Episode 10: Wandering Rocks, ~pp 216-251

What They Are Saying, Episode 10

Matthew Arnold predeceased Einstein’s Theory of General Relativity by seventeen years. Unless Arnold died with the untold secret of time travel, it’s unlikely that he referred to relativity when he penned “…between two roaring worlds where they swirl.” Joyce didn’t know about Einstein’s papers of 1905 on the first Bloomsday either, but by the time he quoted Arnold in Ulysses, he knew about space-time. By the time he began Finnegans Wake, he was steeped in the potential complications and opportunities of time, mass, and velocity mischief.

Einstein deserves the blame. When Albert explained the effects of space-time, it flew in (or through) the face of the classical thinker. Some had embraced the evidence processed by the senses (a la Newton and Maxwell), but Einstein’s theory would also confound those who rejected sensory data (like Aristotle and Bishop Berkeley). Space-time treats both sensory evidence and the rejection of classical acceptance of time with equal and utter disrespect.

In her paper “Time, Space, and Consciousness in James Joyce’s Ulysses” (1992), Alexandra Anyfanti lays out a time-tussle between Wyndham Lewis and Henri Bergson. Lewis conservatively offered that time is an unshakeable part of the physical universe. Budgen mentions Lewis scolding Joyce for his unnecessary emphasis on time. While Lewis dismisses time as something that just is, Bergson dismisses time as something that just isn’t. Anyfanti quotes Bergson claiming time is an invention. What has this to do with Ulysses? She connects “Wandering Rocks” directly to the argument. Says Anyfanti: of the episode, we” …telescope the past into the present, and make our life a fiery point ‘eating’ like acetylene flame into the future.” Time travel!

Famously, the thought experiment that led Albert to relativity had to do with riding a trolly away from the Bern clocktower at the speed of light. Contemplation led to the conclusion that time slows as we approach the speed to light and that gravity “bends” time. The latter point isn’t just theoretical. Unadjusted clocks gain 38 microseconds per day due to gravity.

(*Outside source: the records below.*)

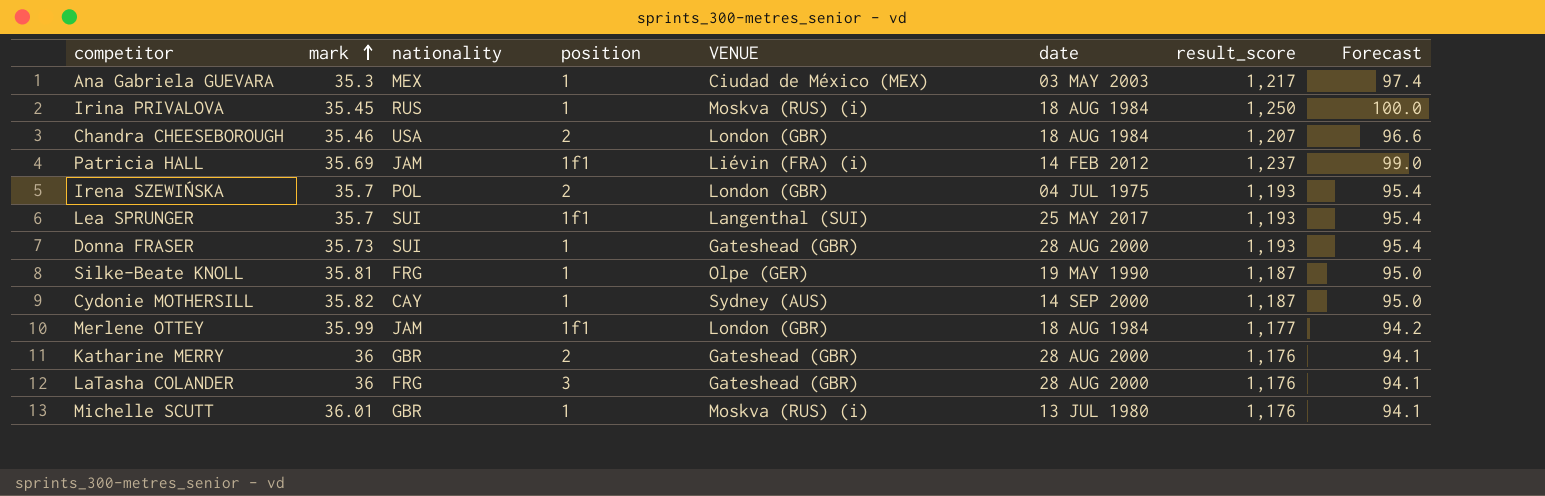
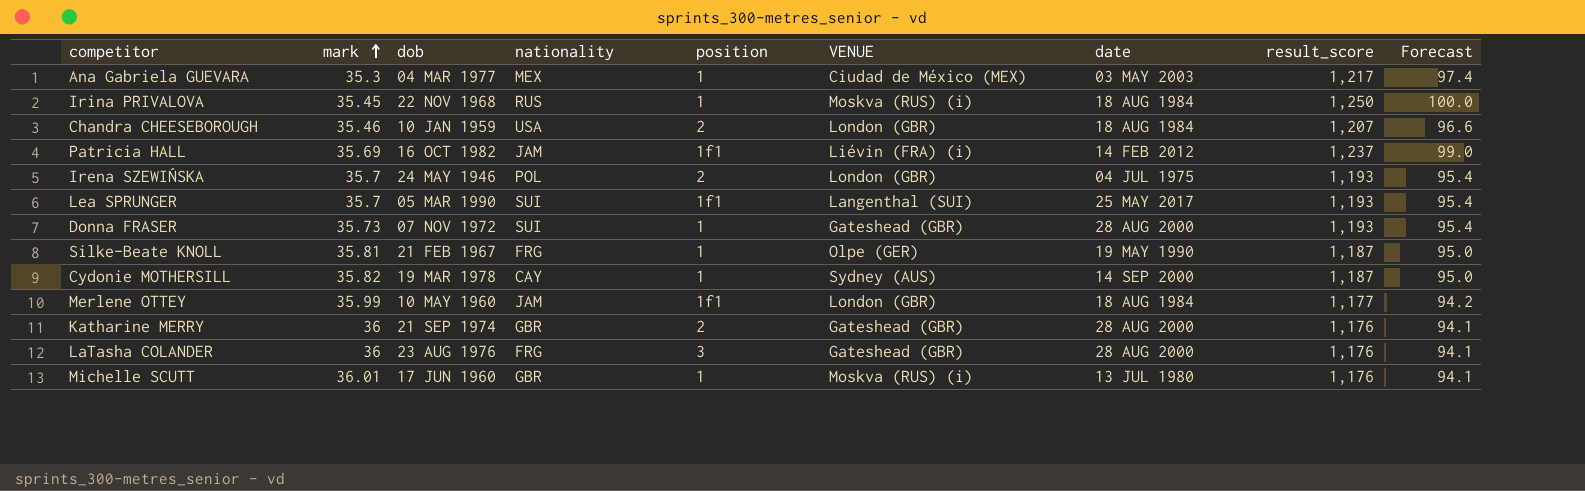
column dob | position: none -> 3

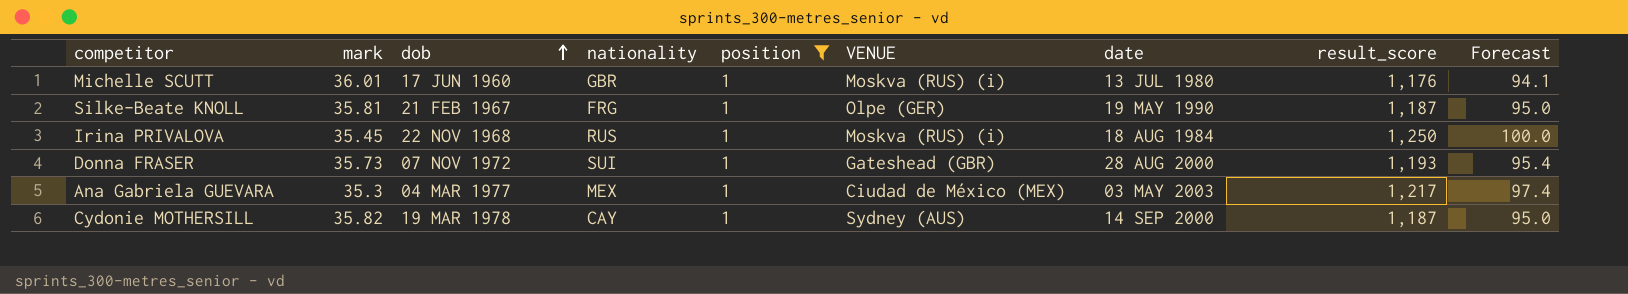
filter: none -> position = 1
row order: mark ascending -> dob ascending

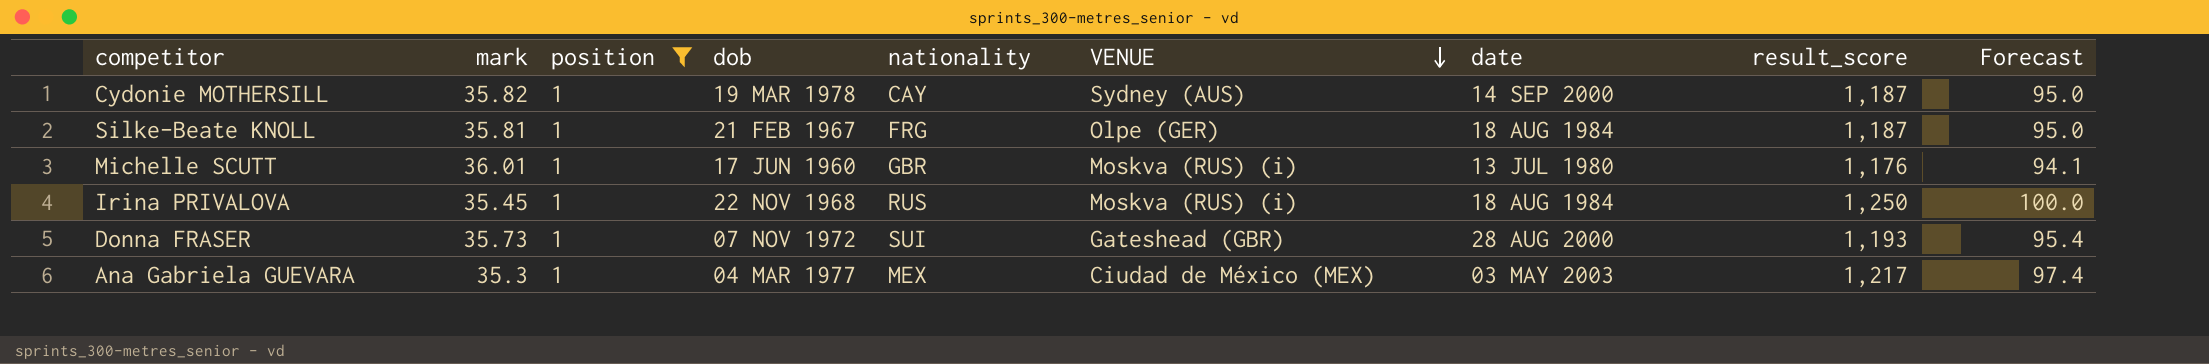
row order: dob ascending -> VENUE descending
column position | position: 5 -> 3
Silke-Beate KNOLL | date: 19 MAY 1990 -> 18 AUG 1984

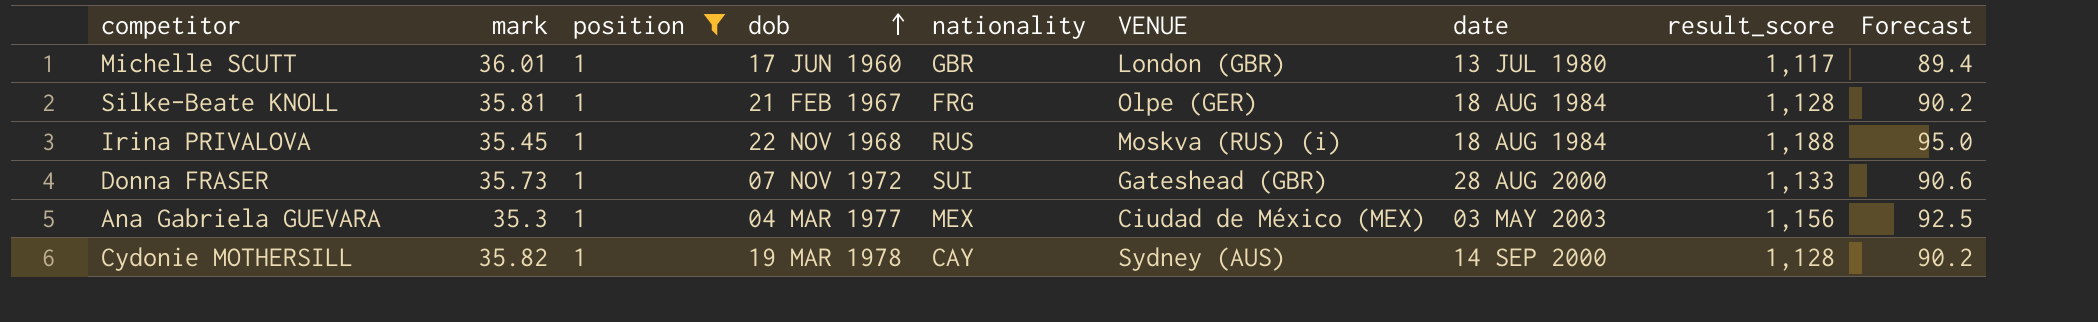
row order: VENUE descending -> dob ascending
Michelle SCUTT | VENUE: Moskva (RUS) (i) -> London (GBR)
Michelle SCUTT | result_score: 1,176 -> 1,117
Michelle SCUTT | Forecast: 94.1 -> 89.4
Silke-Beate KNOLL | result_score: 1,187 -> 1,128
Silke-Beate KNOLL | Forecast: 95.0 -> 90.2
Irina PRIVALOVA | result_score: 1,250 -> 1,188
Irina PRIVALOVA | Forecast: 100.0 -> 95.0
Donna FRASER | result_score: 1,193 -> 1,133
Donna FRASER | Forecast: 95.4 -> 90.6
Ana Gabriela GUEVARA | result_score: 1,217 -> 1,156
Ana Gabriela GUEVARA | Forecast: 97.4 -> 92.5
Cydonie MOTHERSILL | result_score: 1,187 -> 1,128
Cydonie MOTHERSILL | Forecast: 95.0 -> 90.2

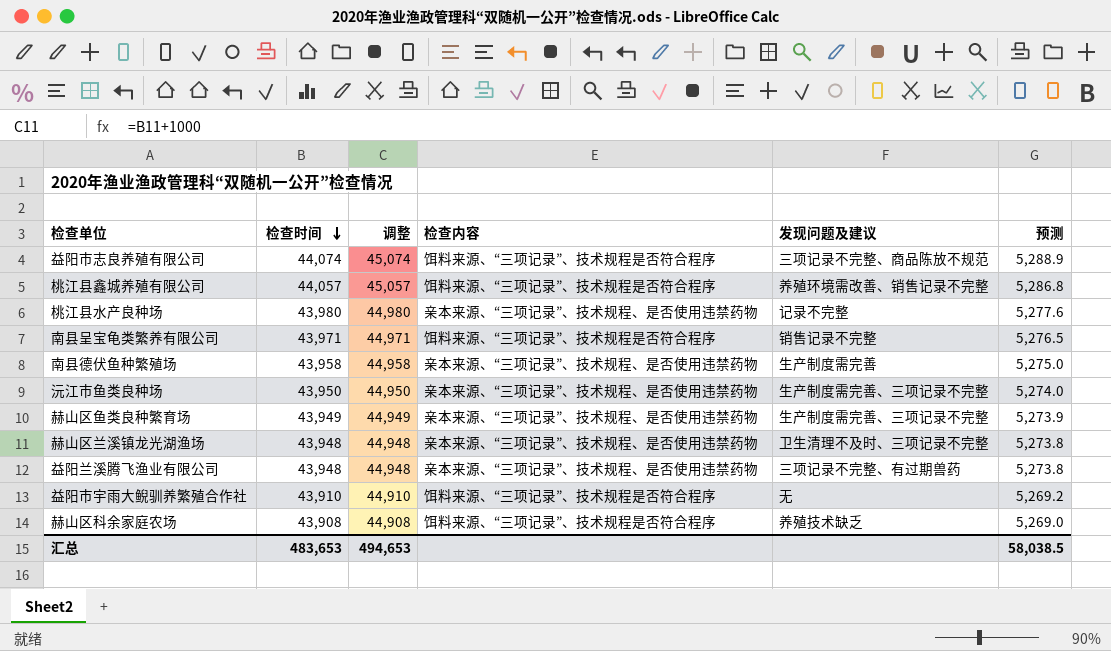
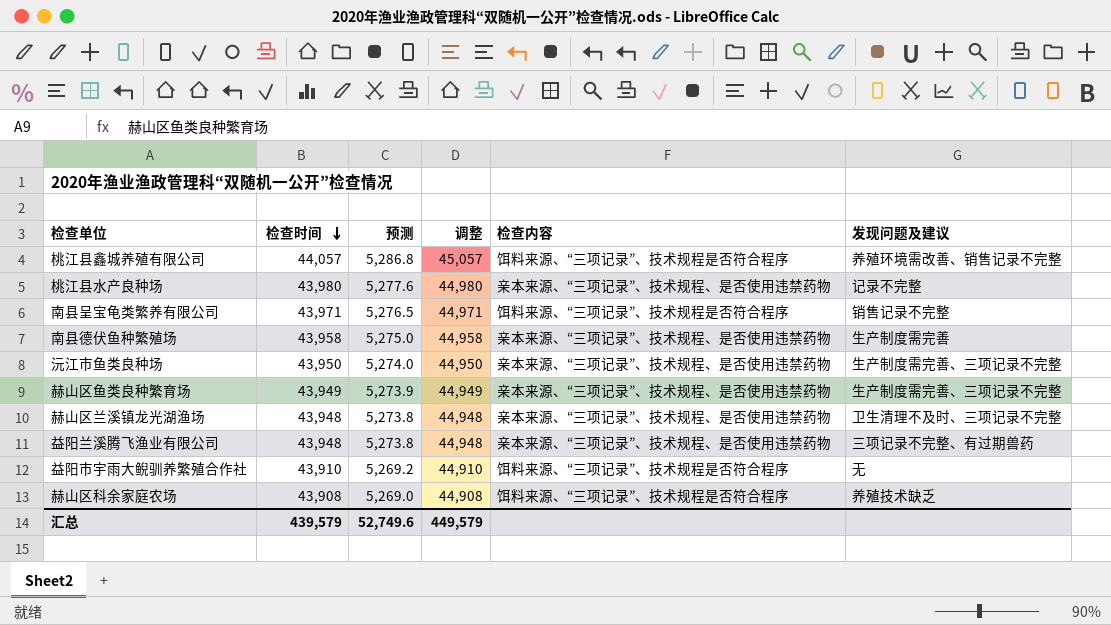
column 预测 | position: 6 -> 3
row 益阳市志良养殖有限公司: 44,074 | 45,074 | 饵料来源、“三项记录”、技术规程是否符合程序 | 三项记录不完整、商品陈放不规范 | 5,288.9 -> none
汇总 | 检查时间: 483,653 -> 439,579
汇总 | 预测: 58,038.5 -> 52,749.6
汇总 | 调整: 494,653 -> 449,579

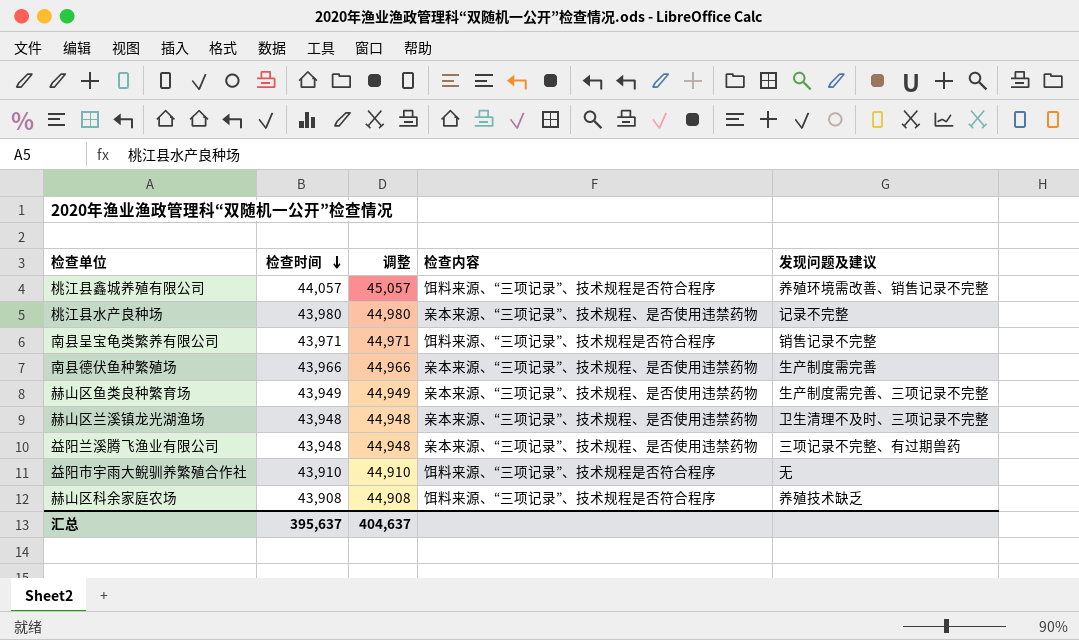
column 预测 | formula: [检查时间] * 0.12 -> none
row 沅江市鱼类良种场: 43,950 | 5,274.0 | 44,950 | 亲本来源、“三项记录”、技术规程、是否使用违禁药物 | 生产制度需完善、三项记录不完整 -> none
南县德伏鱼种繁殖场 | 检查时间: 43,958 -> 43,966
南县德伏鱼种繁殖场 | 调整: 44,958 -> 44,966
汇总 | 检查时间: 439,579 -> 395,637
汇总 | 调整: 449,579 -> 404,637

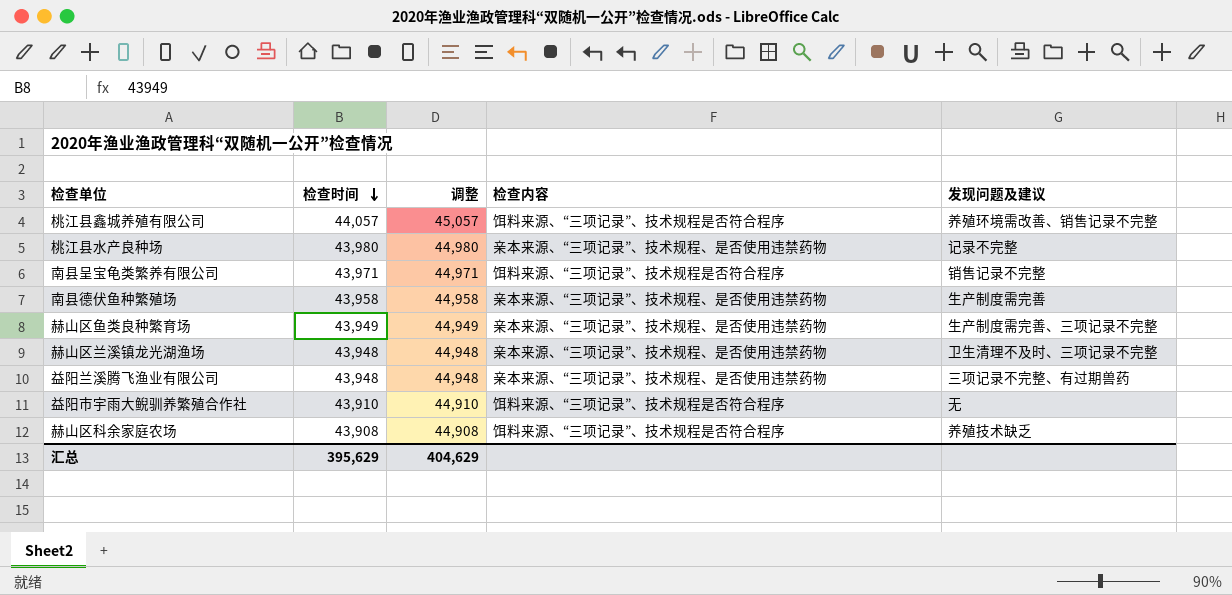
南县德伏鱼种繁殖场 | 检查时间: 43,966 -> 43,958
南县德伏鱼种繁殖场 | 调整: 44,966 -> 44,958
汇总 | 检查时间: 395,637 -> 395,629
汇总 | 调整: 404,637 -> 404,629

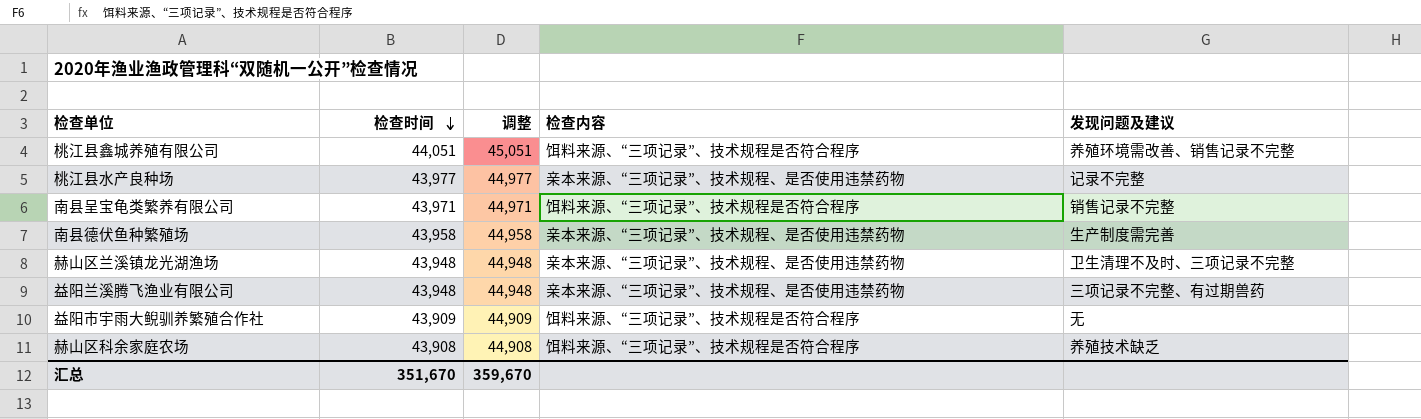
row 赫山区鱼类良种繁育场: 43,949 | 44,949 | 亲本来源、“三项记录”、技术规程、是否使用违禁药物 | 生产制度需完善、三项记录不完整 -> none
桃江县鑫城养殖有限公司 | 检查时间: 44,057 -> 44,051
桃江县鑫城养殖有限公司 | 调整: 45,057 -> 45,051
桃江县水产良种场 | 检查时间: 43,980 -> 43,977
桃江县水产良种场 | 调整: 44,980 -> 44,977
益阳市宇雨大鲵驯养繁殖合作社 | 检查时间: 43,910 -> 43,909
益阳市宇雨大鲵驯养繁殖合作社 | 调整: 44,910 -> 44,909
汇总 | 检查时间: 395,629 -> 351,670
汇总 | 调整: 404,629 -> 359,670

NASA agrees that some options potentially exist for moving through time-space at speeds approaching the speed of light, but the options are problematic. According to Einstein’s math, an object traveling at the speed of light would have infinite mass and a length of zero. That might hurt, and how we might develop a wormhole is unknown at this time. Other options exist, too, like circumnavigating a black hole or constructing a Tipler tube, possible but of unknown applicability.

Characters weave in and out of space and time in “Wandering Rocks” like dancing Professor Maginni. There have been attempts to test the choreography. It couldn’t be replicated in modern day Dublin on a Bloomsday in the recent past. Logistically this test must have stretched patience and the envelope of time. Events and characters appear, reappear and vanish some chronologically concurrent, some subsequent. Dark-backed Bloom moves away from us at the speed of light. Much Maligned Molly drops charity to a one-legged sailor both in Lenehan/M’Coy Mean Time and in Lambert/O’Molloy Standard Time. Farrell careens, Conmee strolls, Kernan parades through Einstein’s equations.

Timepieces are everywhere tugged at by gravity and the earth’s rotation. Conmee’s pocket watch, Walsh’s Clock, O’Neill’s too, the sundial, “Micky Anderson’s all times ticking watches.” “The time is out of joint,” as Hamlet says. All were drifting gradually away from the last moment’s reality in an impossible dance of Dublin’s demography. Bloomsday 1904 continues forever in the novel and everywhere. Is that a proof of time warp?

Dr. Don Lincoln of the Fermi Labs tells a physicist’s joke. Here’s my retelling of his story:

A farmer wanted to increase milk production. He took his problem to a physicist. The physicist said he might help and that the farmer should return in a few days. When he returned, the farmer was greeted with a mountain of papers and many whiteboards filled with equations, erasure smears, squeezed-in additions. The physicist was pleased with his work. He said: “I certainly can help. The problem was merely to frame the assumptions optimally. Here’s what we do. Start by assuming that the cow is spherical and gives off milk in equal quantities in all directions.

It may be that some assumptions about space-time may not be helpful in a world where cows are not spherical. Furthermore, there are physicists like Dr. Gretchen Carlsen, who dare voice questions about our mathematics. It might be a mistake to assume that our mathematics will always reflect the physical world. What if the problem exists not in the physical world but in our mathematics? But we speak of art not science. Ulysses is great art. That is settled to my satisfaction. Perhaps relativity is art too.